Upon entering, the viewer encounters “At dusk I think about what we are doing #1-5” (2022), a series of miniature, abstracted forms by British artist Holly Stevenson, recipient of the Mother Art Prize 2020. Suggestive of mother, father, and child relationships, four of the five sculptures contain cylindrical voids suggestive of the belly button, directly referencing Barbara Hepworth’s ‘pierced forms’ - and creating a gesture that allows these sculptures to be looked through as well as in the round. Moving between abstraction and figuration, Stevenson creates an idiosyncratic language through her reimagining of gendered body (ies).
Stevenson’s ceramics are in tandem with Gulay Semercioglu’s “Mediterranean” (2020).

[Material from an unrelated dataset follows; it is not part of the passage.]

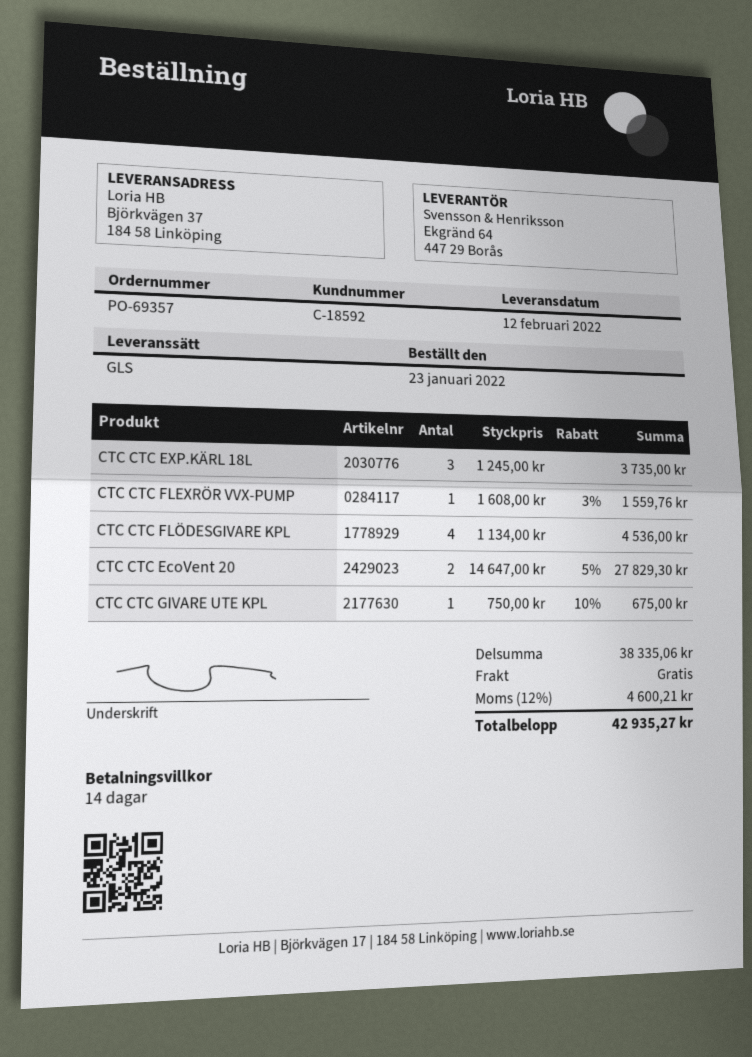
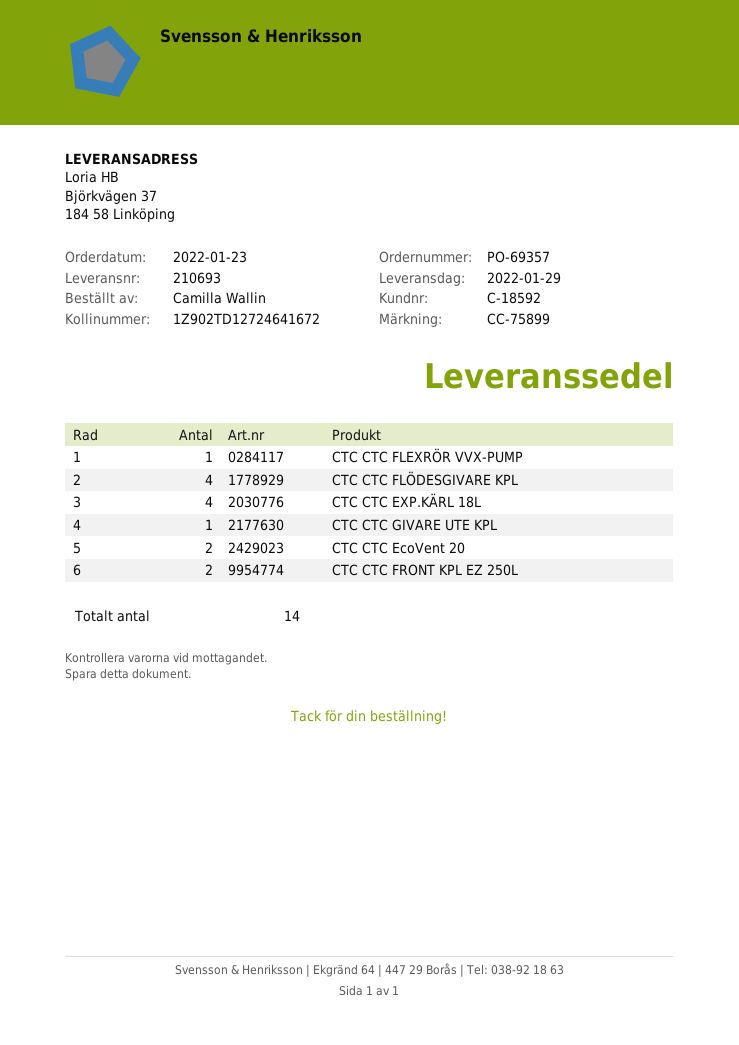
delivery date: 2022-02-12 -> 2022-01-29
CTC CTC EXP.KÄRL 18L: 3 -> 4
CTC CTC FRONT KPL EZ 250L: none -> 2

A grand and endless composition of tiles, Semercioglu crafts fine-coloured wires into a dense mesh. The artist uses traditional carpet-weaving methods rooted in Anatolian history for centuries, embodying the story of women in relation to family, protection, and fertility. The chosen motif is granted an unwavering prominence, placing the maternal experience at the forefront. Semercioglu calls her pieces paintings, citing the unifying effect achieved through manipulation of material, colour, and texture.
Across the booth, artist Selma Parlour draws references to Shakespeare’s ‘Yonder Cloud’ exchange from Hamlet, creating paintings that reimagine the modernist grid as a site for illusion. With “Salon II”, “Salon III”, “Salon IV” and “Salon XII” (2022), Parlour uses abstraction to re-present representation itself, underscoring the disparity between what we see and what we interpret. Meaning here lies with what the viewer bestows, as these patterns of relation can be read as codified representations of paintings in a salon hang, while still retaining an ambiguity that leaves them open to multiple interpretations. Parlour’s ‘Salon’ series visually complements the work of British artist Sarah Dwyer, whose exuberant colour palettes and lively approaches to mark-making introduce a sense of play to the booth. As seen in “Poets Breath” (2022), her dynamic compositions are the result of processing her own surroundings and the human day-to-day experience. Surfaces, in turn, retain traces of process and development within their own archive and present the viewer with a navigable visual history. Tying the booth together is a live electronic sculpture by Fabio Lattanzi Antinori. Educated in Computational Arts, Antinori is no stranger to Asia, having exhibited at Seoul Museum of Art (SeMA) and National Museum of Modern and Contemporary Art Seoul (MMCA) under the International Artist Residency program. Recipient of the First Plinth Sculpture Award 2019/20 and member of the Royal Society of Sculptors, Antinori questions the insidious influence of major ‘Unicorn’ companies over consumer habits and data. “Behavioural Surplus” (2022) thus infiltrates the live search engine database of its environment, displaying highly searched keywords and the price assigned to them by SEO platforms. Meanwhile, in the Art SG 23 New/Now section, Pi Artworks is proud to represent Alya Hatta, an interdisciplinary artist based in London and Kuala Lumpur. In her painting “Her foot was over the line!” (2022), Hatta draws on personal experiences and memories, using the dynamism of colour, form, sound and space to explore the realms of the digital and physical in representing her Southeast Asian identity. Her works aim to portray the colourful intimacies of the diasporic human condition.